Por: Fernando Valente Pimentel*
A mobilização da indústria e do varejo na luta pela igualdade tributária e regulatória em relação às plataformas internacionais de comércio eletrônico passou a ser tratada, de modo subestimado e semanticamente distorcido, como taxação das blusinhas. O termo, sejam quais forem a sua origem e a intenção com a qual foi cunhado e disseminado na opinião pública, reduz muito o significado da reivindicação por condições justas de concorrência e a importância social e econômica do conjunto de empresas nacionais afetadas por um privilégio fiscal na importação. Há muito em jogo!

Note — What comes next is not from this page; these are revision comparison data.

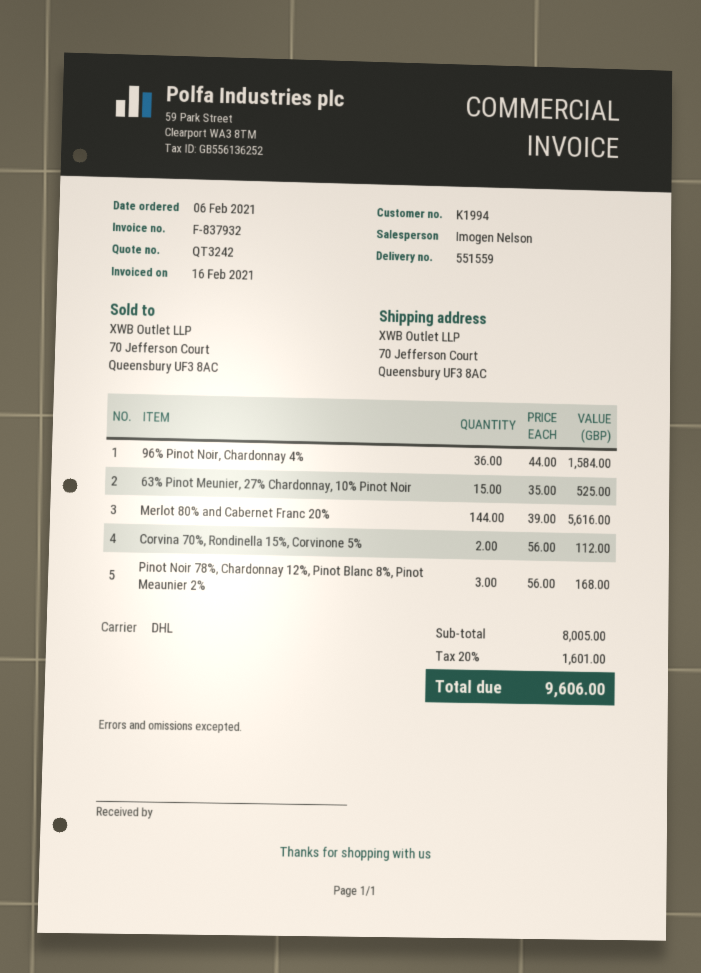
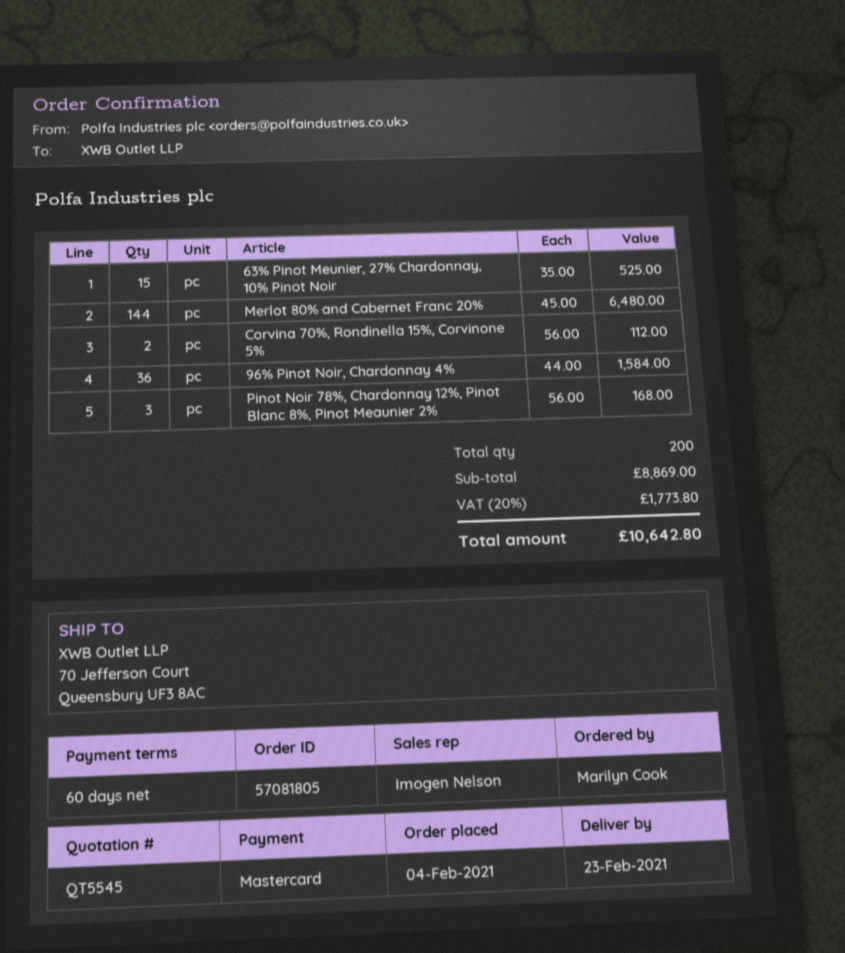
quote number: QT3242 -> QT5545
order date: 2021-02-06 -> 2021-02-04
Merlot 80% and Cabernet Franc 20%: 144 x 39.00 = 5616.00 -> 144 x 45.00 = 6480.00
subtotal: 8005.00 -> 8869.00
tax: 20% = 1601.00 -> 20% = 1773.80
total: 9606.00 -> 10642.80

Quem fabrica as roupas no Brasil – a indústria têxtil e de confecção – integra uma das cinco maiores cadeias produtivas do mundo e a maior integrada do Ocidente, desde a matéria-prima (natural, sintética ou artificial) até o produto que chega ao consumidor. Criar um parque produtivo igual ao nosso custaria hoje mais de R$ 400 bilhões. É um setor com operações em todo o território nacional, empregando 1,33 milhão de pessoas diretamente. Mais de 65% dos postos de trabalho são ocupados por mulheres e 85% dos negócios são de pequeno e médio portes. Estamos entre os 10 maiores mercados do mundo. Portanto, há muito mais do que blusinhas a ser defendido de uma descabida desigualdade tributária e regulatória.
Nesse sentido, foi importante a decisão do Senado, dia 5 de junho, de aprovar, no âmbito do Projeto de Lei 914/2024, o dispositivo referente ao Imposto de Importação de 20% nas compras de até US$ 50 nas plataformas internacionais de comércio eletrônico. A medida, que já havia sido votada pela Câmara dos Deputados, atenua a desigualdade tributária em relação às empresas brasileiras.
Entretanto, é preciso alertar que a alíquota estabelecida ainda mantém uma grande diferença, considerando que os sites estrangeiros, além dela, continuam recolhendo apenas mais 17% de ICMS. A indústria e o varejo brasileiros, porém, pagam um oneroso pacote de impostos que chega a 90%. Persiste, assim, um cenário de desigualdade tributária e concorrência desleal.
As empresas nacionais já foram muito prejudicadas pelo benefício fiscal concedido pelo governo às plataformas internacionais de comércio eletrônico desde agosto de 2023, por meio da Portaria 612 do Ministério da Fazenda. Foi uma insólita compensação para que aderissem ao programa Remessa Conforme, da Receita Federal. Ora, cumprir a lei é uma obrigação e não uma concessão em troca de privilégios.
Também cabe enfatizar a desigualdade regulatória, pois as mercadorias importadas por meio das plataformas de comércio eletrônico não são submetidas à análise e à anuência de organismos como o Inmetro, Anvisa e Ministério da Agricultura e Pecuária, como ocorre com as nacionais e as que ingressam no País pelas vias aduaneiras regulares. É preciso avançar nesse controle, pois se trata de um monitoramento essencial para a segurança dos consumidores e no sentido de que tenham garantias quanto à qualidade e especificidade dos produtos.
A defesa da igualdade tributária e regulatória, que, apesar da medida aprovada pelo Congresso Nacional, ainda está longe de ser alcançada, não expressa qualquer xenofobia, mas apenas a necessidade lógica de condições justas e isonômicas para competir. O comércio eletrônico e empresas estrangeiras são muito bem-vindos ao nosso país, em especial num mundo cada vez mais globalizado e sem fronteiras comerciais. Mas, não é plausível que disputem o nosso mercado favorecidos por privilégios, pois isso, muito além das blusinhasafeta imensa gama de produtos e ameaça milhares de empresas e milhões de empregos.
*Fernando Valente Pimentel é diretor-superintendente e presidente emérito da Associação Brasileira da Indústria Têxtil e de Confecção (Abit).